**WHAT THE TASK REQUIRES**
Pull every line with "height" from the data.

[Code change snippets]
────
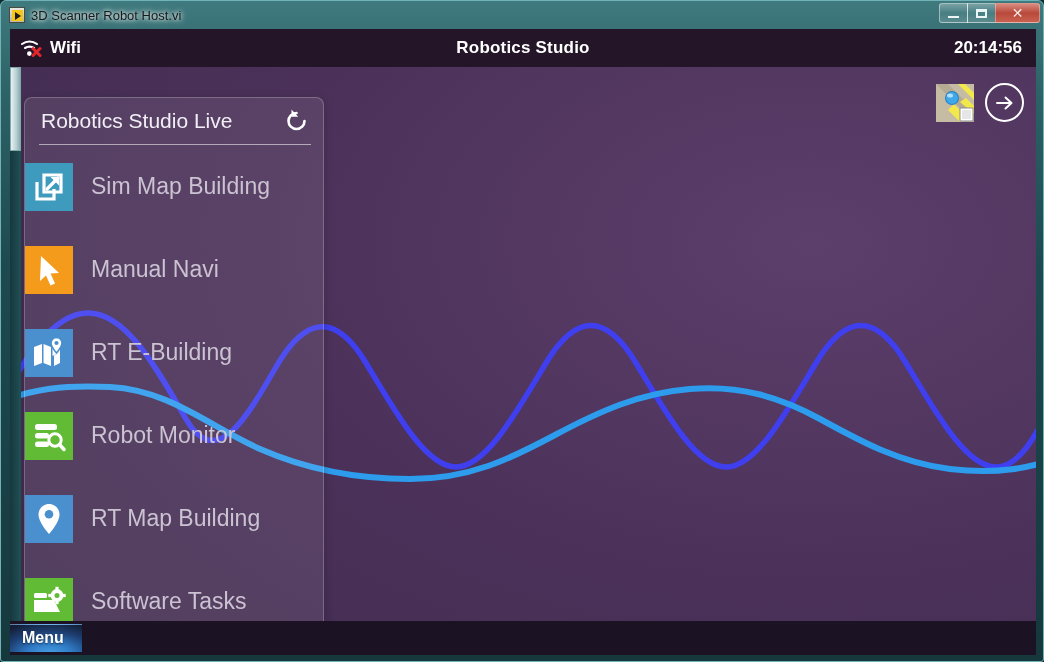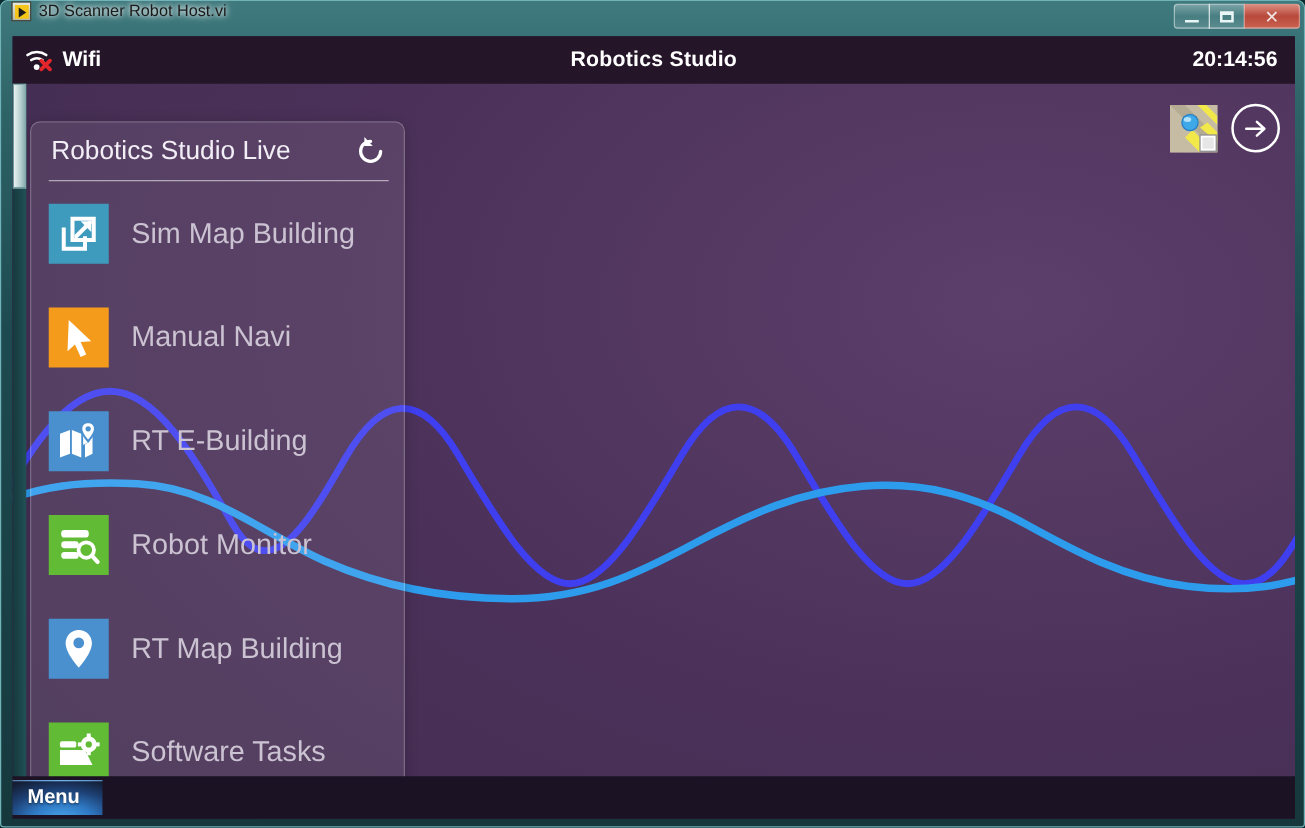--- a/index.html
+++ b/index.html
@@ -20,7 +20,7 @@
   }
   #titlebar {
     position: absolute; left: 0; top: 0; width: 100%; height: 28px;
-    display: flex; 
+    display: flex; align-items: center;
   }
   #title-icon {
     width: 16px; height: 16px; margin-left: 8px; margin-right: 6px;

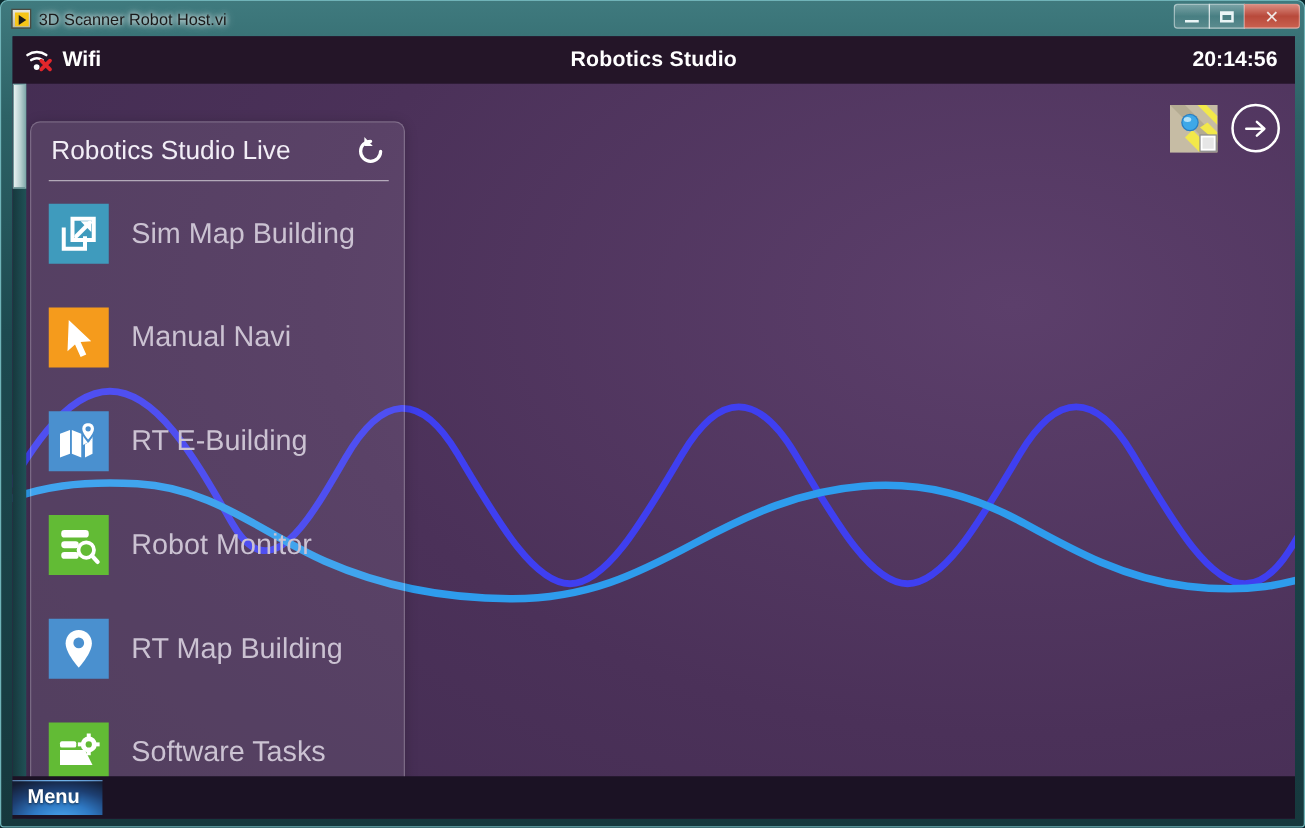--- a/index.html
+++ b/index.html
@@ -155,7 +155,7 @@
   }
   .menu-item {
     height: 83px; display: flex; align-items: center;
-    padding-left: 14px; gap: 18px;
+    gap: 18px;
   }
   .menu-icon {
     width: 48px; height: 48px; flex: 0 0 auto;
────
**SOLUTION**
     position: absolute; left: 0; top: 0; width: 100%; height: 28px;
     width: 16px; height: 16px; margin-left: 8px; margin-right: 6px;
     height: 83px; display: flex; align-items: center;
     width: 48px; height: 48px; flex: 0 0 auto;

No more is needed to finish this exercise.